In today's 'next generation' information-hungry age, visualization is becoming increasingly used to communicate information, ideas and data. But, asks JISC's Alice Gugan, what actually is visualization and how is it being used?


If understanding and communicating complex ideas is at the heart of research, then visualization is a very important research tool indeed.


This is the view of Roy Kalawsky, director of the Research School of Systems Engineering at Loughborough University. He says that visualization, when used properly, has 'the potential to provide amazing insight into the complex relationships that exist in large datasets. It can dramatically aid in the understanding or explanation of a complex idea or in the interpretation of large quantities of data.'


The computer games industry has had a profound impact on the affordability and accessibility of visualization hardware to new users, commercially, socially and for educational purposes. Today, visualization enables the representation of data for a whole multitude of uses across a range of diverse fields.


Miniscule data from CT/MRI scans, for example, can be displayed for analysis; physical spaces can be scanned for 3D representation; and complex climate simulations can be explored in a highly intuitive manner.


In the world of the arts, visualization allows multi-dimensional depth and perspectives never previously possible. Visualization tools can aid reconstructions of the ancient world, bringing archaeological data to life.

Not to mention the burgeoning trend towards virtual worlds, such as Second Life.


But there are challenges in its use, says Roy Kalawsky. 'The challenge is in the selection of the most appropriate method,' he explains, 'in terms of display technology and visualization technique, to display the data. Equally important is the need to understand human visual perception in order to maximise the user's understanding through innovative and effective representations.'


Advice and support is available, however, he continues, through vizNET, a JISC-funded initiative, which brings together a community of visualization users and developers from many backgrounds.

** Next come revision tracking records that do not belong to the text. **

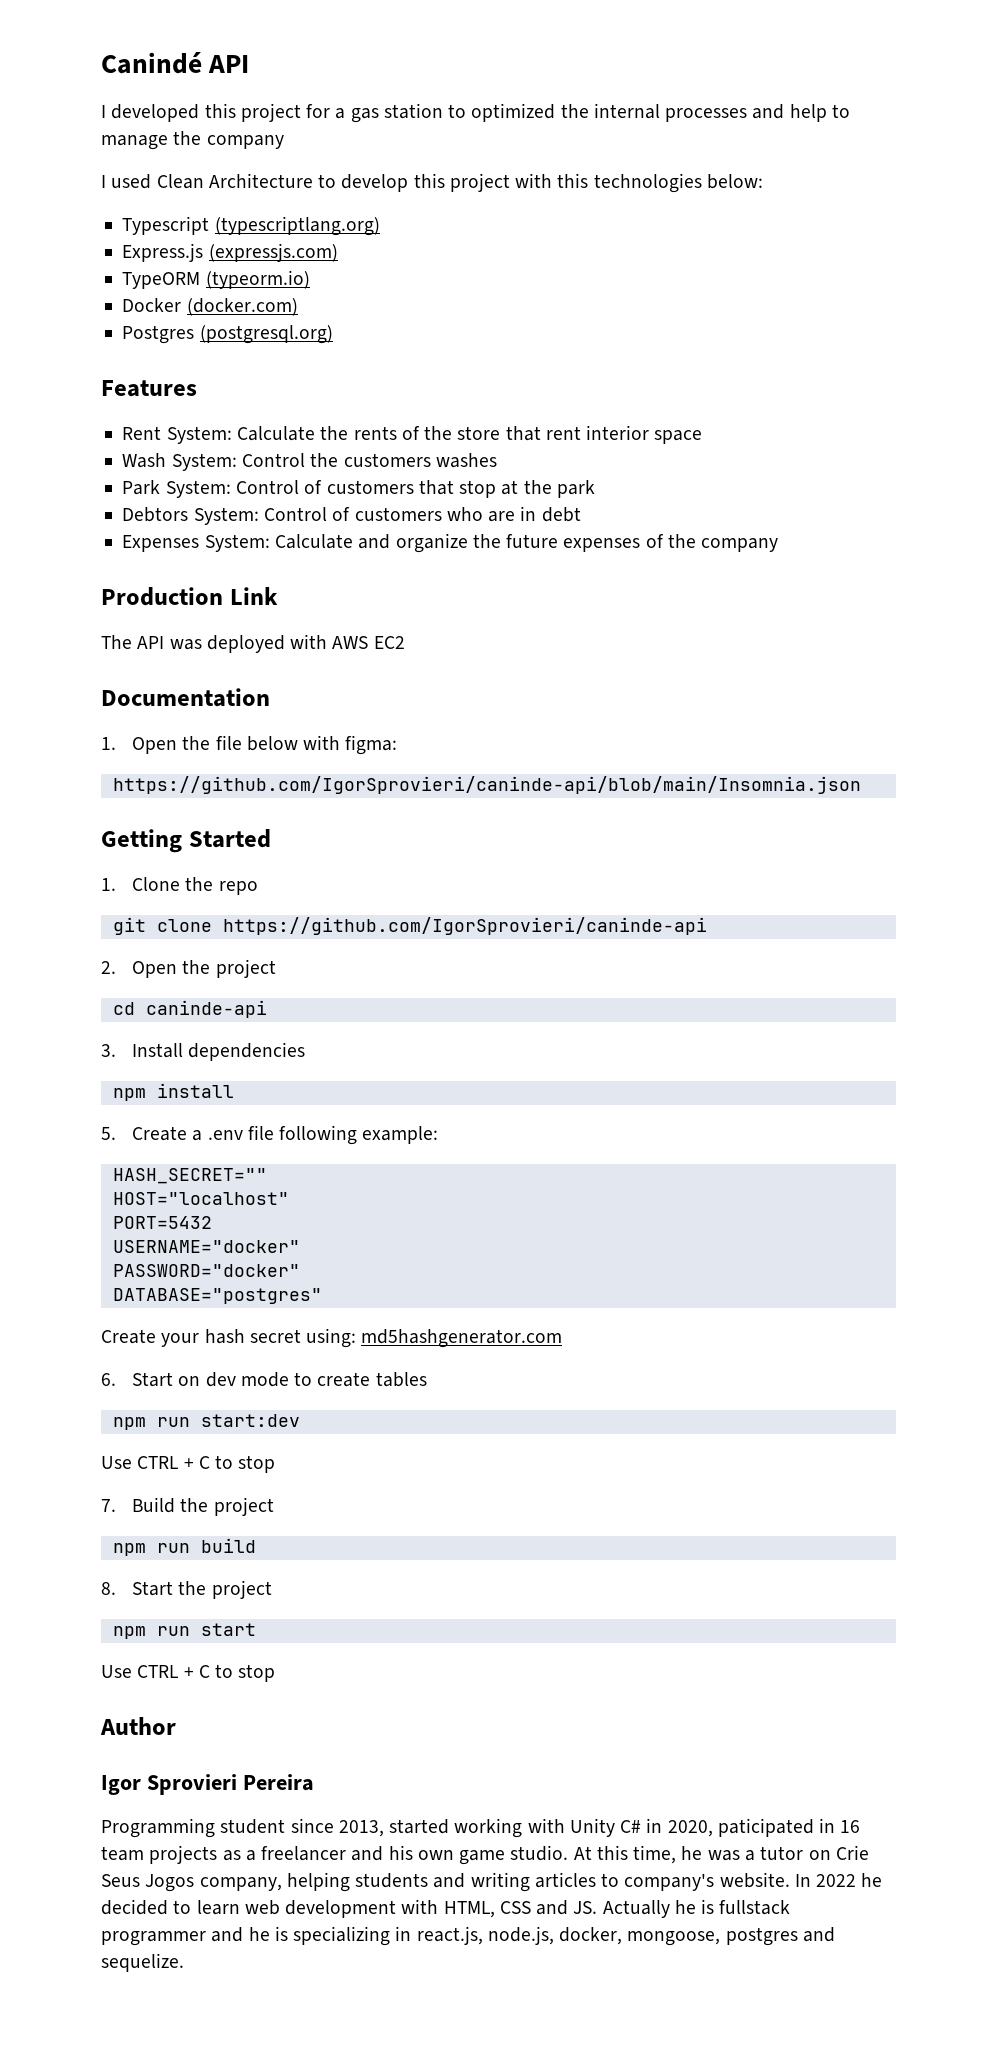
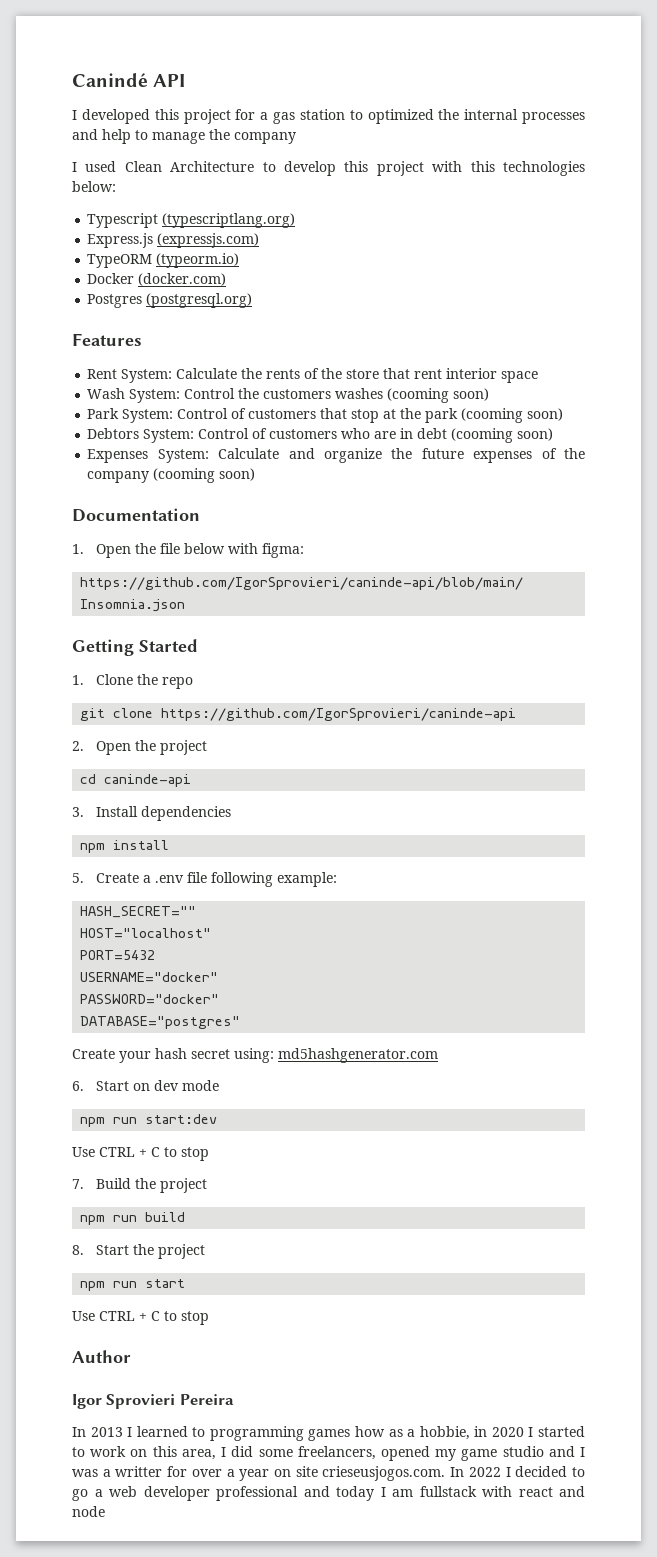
- Wash System: Control the customers washes
+ Wash System: Control the customers washes (cooming soon)
- Park System: Control of customers that stop at the park
+ Park System: Control of customers that stop at the park (cooming soon)
- Debtors System: Control of customers who are in debt
+ Debtors System: Control of customers who are in debt (cooming soon)
- Expenses System: Calculate and organize the future expenses of the company
- Production Link
- The API was deployed with AWS EC2
+ Expenses System: Calculate and organize the future expenses of the company (cooming soon)
- 6. Start on dev mode to create tables
+ 6. Start on dev mode
- Programming student since 2013, started working with Unity C# in 2020, paticipated in 16 team projects as a freelancer and his own game studio. At this time, he was a tutor on Crie Seus Jogos company, helping students and writing articles to company's website. In 2022 he decided to learn web development with HTML, CSS and JS. Actually he is fullstack programmer and he is specializing in react.js, node.js, docker, mongoose, postgres and sequelize.
+ In 2013 I learned to programming games how as a hobbie, in 2020 I started to work on this area, I did some freelancers, opened my game studio and I was a writter for over a year on site crieseusjogos.com. In 2022 I decided to go a web developer professional and today I am fullstack with react and node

It aims to help build capacity and widen access for new as well as advanced users.


One of its principal challenges is to ensure that researchers from all disciplines are exposed to the potential for research of visualization techniques, for example in the arts and humanities.


'It's important to increase take-up across all sectors,' says Roy Kalawsky. 'One of vizNET's objectives is to reach out to new or emerging visualization users in the science and engineering community and help demystify the visualization field. Another connected project, 3DVisA, works predominantly among the arts and humanities, helping to transfer vizNET expertise and knowledge to the arts and humanities communities through workshops and other events.'


And what of the future? Roy's team and other members of vizNET have already developed 3D visualization tools that can be used by anyone from anywhere, making visualization no longer the exclusive realm of the researcher with specialised equipment. Loughborough has developed a means of enabling

real-time interaction with advanced 3D visualized data on mobile phones or PDAs, allowing complex data to be accessed from anywhere where there is a wireless network connection. Exciting research with a local Leicestershire hospital has also developed a stereo 3D visualization system, which can effectively be viewed from anywhere by any medical team, enabling users to stand in front of and 'touch' a giant heart, which appears to loom out from the screen in 3D – an experience not easily forgotten!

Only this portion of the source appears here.